The music world was shocked on Oct. 18, 1974 when Al Green was doused with a boiling pot of grits by girlfriend Mary Woodson. Green was about to shower at his Memphis home when Woodson scalded him, causing third-degree burns on his back. After the attack, Woodson retreated to a bedroom and shot herself dead with Green’s gun.

At the time of the tragedy, Green ruled the pop and R&B charts with hits like ‘Tired of Being Alone,’ ‘Let’s Stay Together’ and ‘I’m Still in Love With You.’ In his 2000 autobiography 'Take Me to the River,' Green explained that he met Woodson at a prison concert, one of the charitable works he liked to do on free days. Green had no idea that this “radiant and ravishing woman,” who said she was visiting a friend at the facility, was really a married mother of two children living in New Jersey.

Their relationship blossomed after Green invited Woodson to a performance in San Francisco. A few days after he returned to Memphis, Woodson called to say she was in town. Green later admitted that his infatuation with Woodson made him ignore the “spooky feeling” he had when she talked with conviction about things to come in the future.
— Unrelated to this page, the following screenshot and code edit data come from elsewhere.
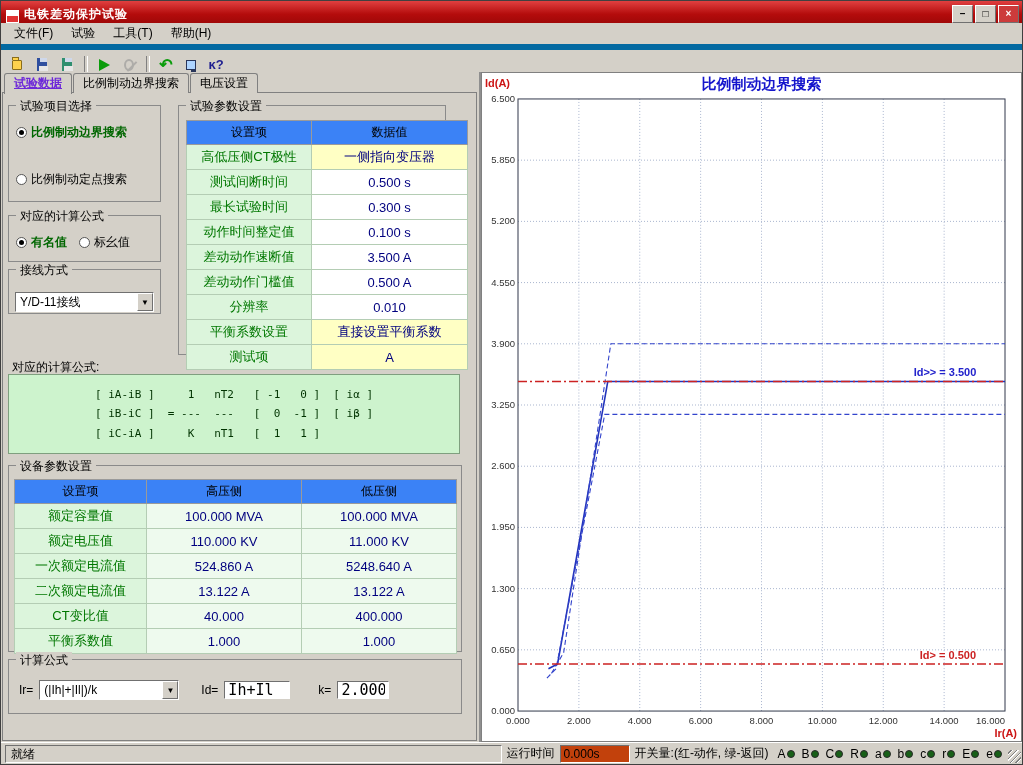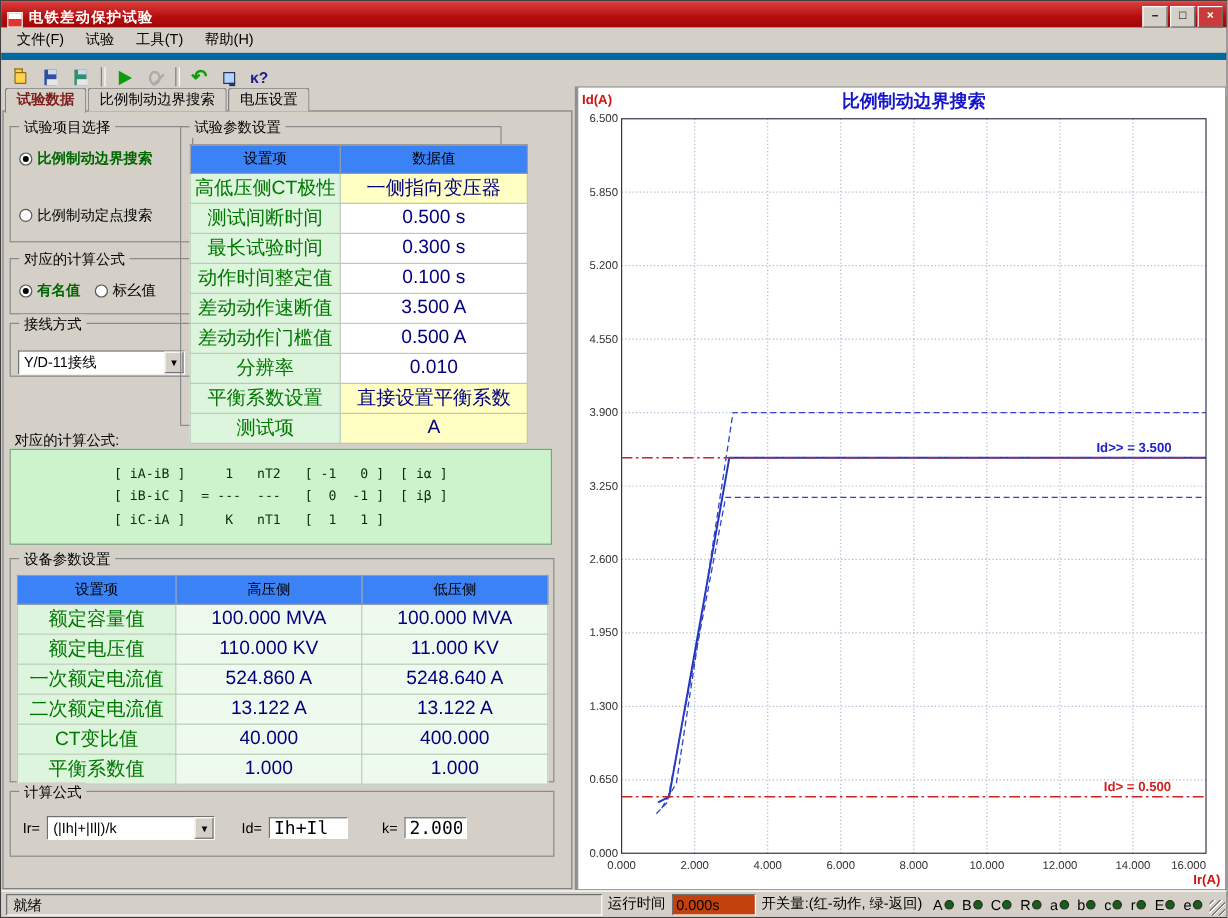--- a/index.html
+++ b/index.html
@@ -56,7 +56,7 @@
   .tabstrip{position:absolute;top:1px;left:3px;display:flex;z-index:2;}
   .tab{height:19px;line-height:19px;padding:0 9px;background:#d4d0c8;border:1px solid #808080;border-bottom:none;
     border-radius:3px 3px 0 0;margin-right:1px;}
-  .tab.active{font-weight:bold;color:#7f1d1d;height:20px;}
+  .tab.active{font-weight:bold;color:#6d28d9;height:20px;text-decoration:underline;}
   .tabpage{position:absolute;top:20px;left:1px;right:2px;bottom:1px;border:1px solid #808080;background:#d4d0c8;}
 
   

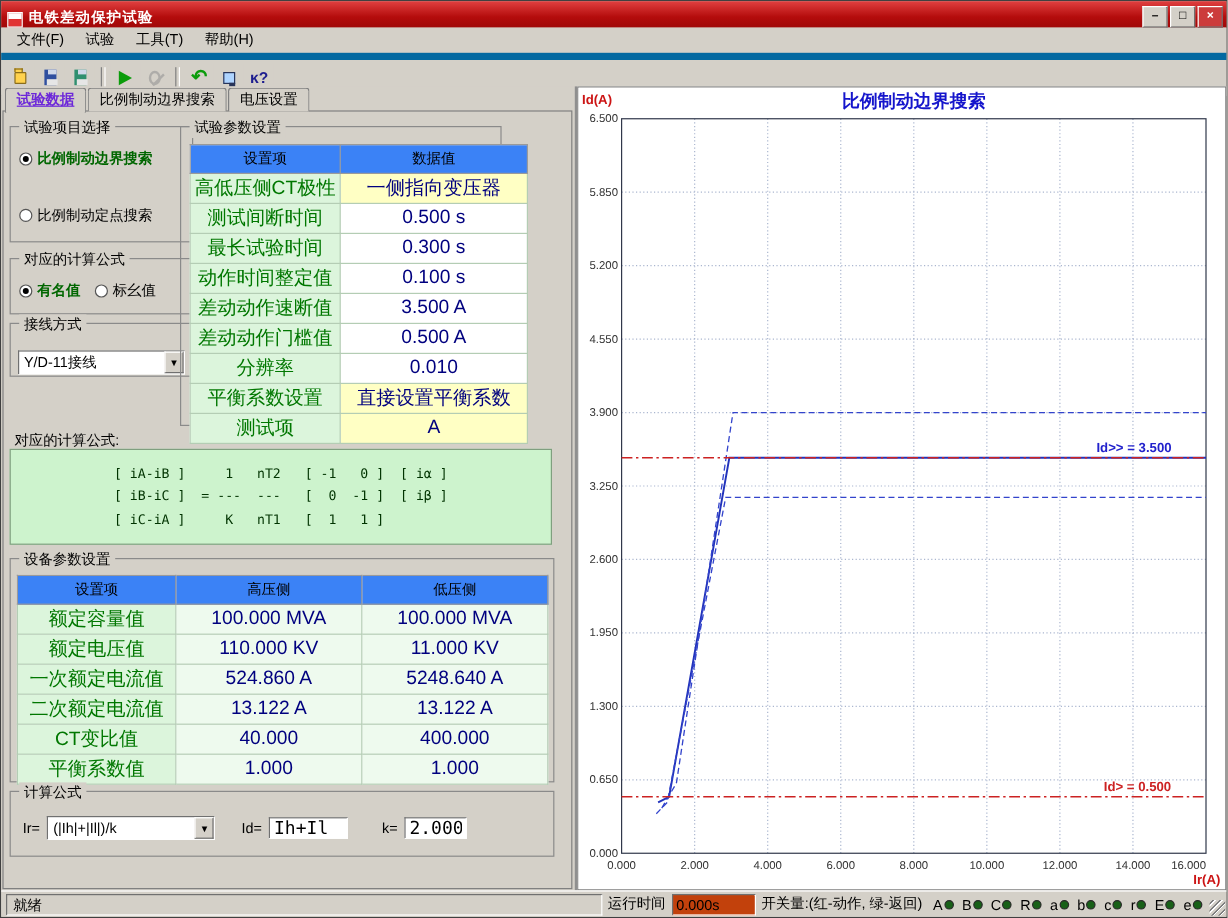--- a/index.html
+++ b/index.html
@@ -66,7 +66,7 @@
   #gb-project{left:5px;top:12px;width:153px;height:97px;}
   #gb-current{left:5px;top:122px;width:153px;height:47px;}
   #gb-wiring{left:5px;top:176px;width:153px;height:45px;}
-  #gb-params{left:147px;top:12px;width:268px;height:250px;}
+  #gb-params{left:175px;top:12px;width:268px;height:250px;}
   #gb-device{left:5px;top:372px;width:454px;height:187px;padding-left:40px;}
   #gb-calc{left:5px;top:566px;width:454px;height:55px;}
 

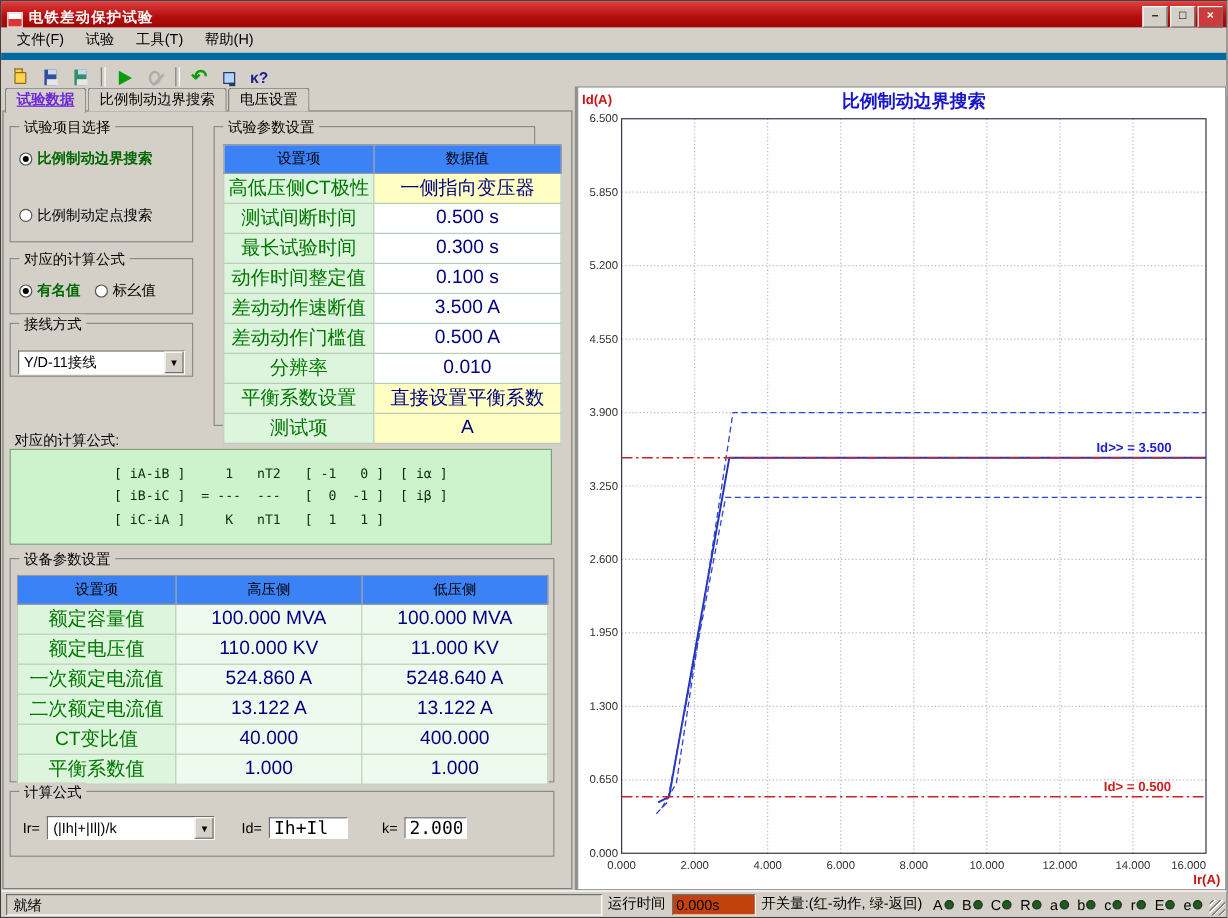--- a/index.html
+++ b/index.html
@@ -88,7 +88,7 @@
   
   table{border-collapse:collapse;table-layout:fixed;background:#fff;}
   th{background:#3b82f6;border:1px solid #9a9a9a;font-weight:normal;height:21px;font-size:12px;}
-  td{border:1px solid #b4cdb4;height:22px;text-align:center;font-size:16px;overflow:hidden;white-space:nowrap;}
+  td{border:1px solid #b4cdb4;height:22px;text-align:center;font-size:13px;overflow:hidden;white-space:nowrap;}
   td.lbl{background:#dcf5dc;color:#007700;}
   td.val{background:#ffffff;color:#00007f;}
   td.val.hl{background:#ffffc4;}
Green was in a Memphis recording studio on Oct. 18 when he got a call from a sheriff who said Woodson had been arrested at the Peabody Hotel for smoking marijuana. Green smoothed things over by going to the police station and Woodson was released. The two returned to the studio where Green hoped to calm Woodson with his music. It apparently worked.

Flight attendant Carlotta Williams later dropped in unannounced and greeted Green with a big hug. Though Green was concerned given Woodson’s state of mind, the two women seemed to hit it off and they both returned to Green’s home after the session. Green wrote that he made clear to the women that his home had many spare bedrooms and he had not planned “some kind of kinky encounter.”

Perhaps sensing trouble, Williams asked to be shown to her guest bedroom soon after they arrived; she said she had an early flight in the morning. Green found Woodson in the kitchen at the stove, where she was stirring a simmering pot of water. Green was caught off guard when Woodson asked, “Al, honey, have you ever thought of getting married?”

“Married?” Green replied. “Maybe we should talk about this in the morning, baby.”

They kissed and Woodson whispered, “You know, Al, I would never do anything to hurt you.” Green, puzzled but convinced by Woodson that everything was fine, went upstairs to shower. Green stripped down to his underwear and was brushing his teeth when he heard a sound behind him.

“I looked up just in time to see Mary’s reflection in the mirror. She had the steaming pot in both hands.

“In the next second, my world exploded into a thousand splatters of pure agony. Mary had added grits to the water, making a thick, boiling hot paste. With all her strength, she hurled it at me, splashing the bathroom walls and scorching my naked back. The pain was so intense that I wasn’t sure what was happening for a moment.”

Green’s screams of agony alerted Williams, who opened her bedroom door. Green pushed past her and ran into her bathroom. Williams helped Green into the bathtub and turned on the cold water of the shower, full strength.

“I screamed again, bent over, and started to black out when I suddenly heard, over the thundering spray of the shower, the sound of a loud bang.

“I looked at Carlotta and she looked at me. It was as if we both knew that something terrible was unfolding around us and all we could do was stand in horrible, helpless witness. Then another bang, and the sickening, unmistakable sound of something heavy hitting the floor.”

Woodson had retreated to a bedroom after scalding Green. Grabbing Green’s gun, she fired one shot into a wall before killing herself with the second bullet. A suicide note was found in her purse. It later emerged that Woodson had tried to kill herself a few days before by taking sleeping pills and slitting her wrists.

Green was taken to Baptist Hospital where he received a series of skin grafts. Eight months of convalescence followed before Green would resume his career. Green, who became a born-again Christian a year before the incident, spent much of his recovery reading the Bible and praying.

“I was able to finally put my career into some kind of perspective, placing my music on one side of the scale and my peace of mind and spiritual well-being on the other.”

Over the years, hip hop artists including Usher ('Truth Hurts') and R. Kelly ('Down Low Double Life') have referenced the incident in their music. In ‘Everything,Method Man raps, “Trust me, I'm hot as they get, like Al Green getting hit by a pot of them grits.”

But the seriousness of the incident was not lost on Green. By 1976, Green became an ordained minister and bought the Full Gospel Tabernacle in Memphis, where he continues to preach when not on tour. Green devoted himself to gospel music in 1979, after he fell off the stage at a Cincinnati concert -- a message, he said, from above. “I had fallen off the stage, out of the spotlight, and into the hands of the living God.”

Green produced a decade of Grammy-winning gospel albums in the ‘80s. But loyal R&B fans were elated in 1993, when Green released ‘Don’t Look Back,’ an LP that marked a return to the silky Memphis soul of the ‘70s.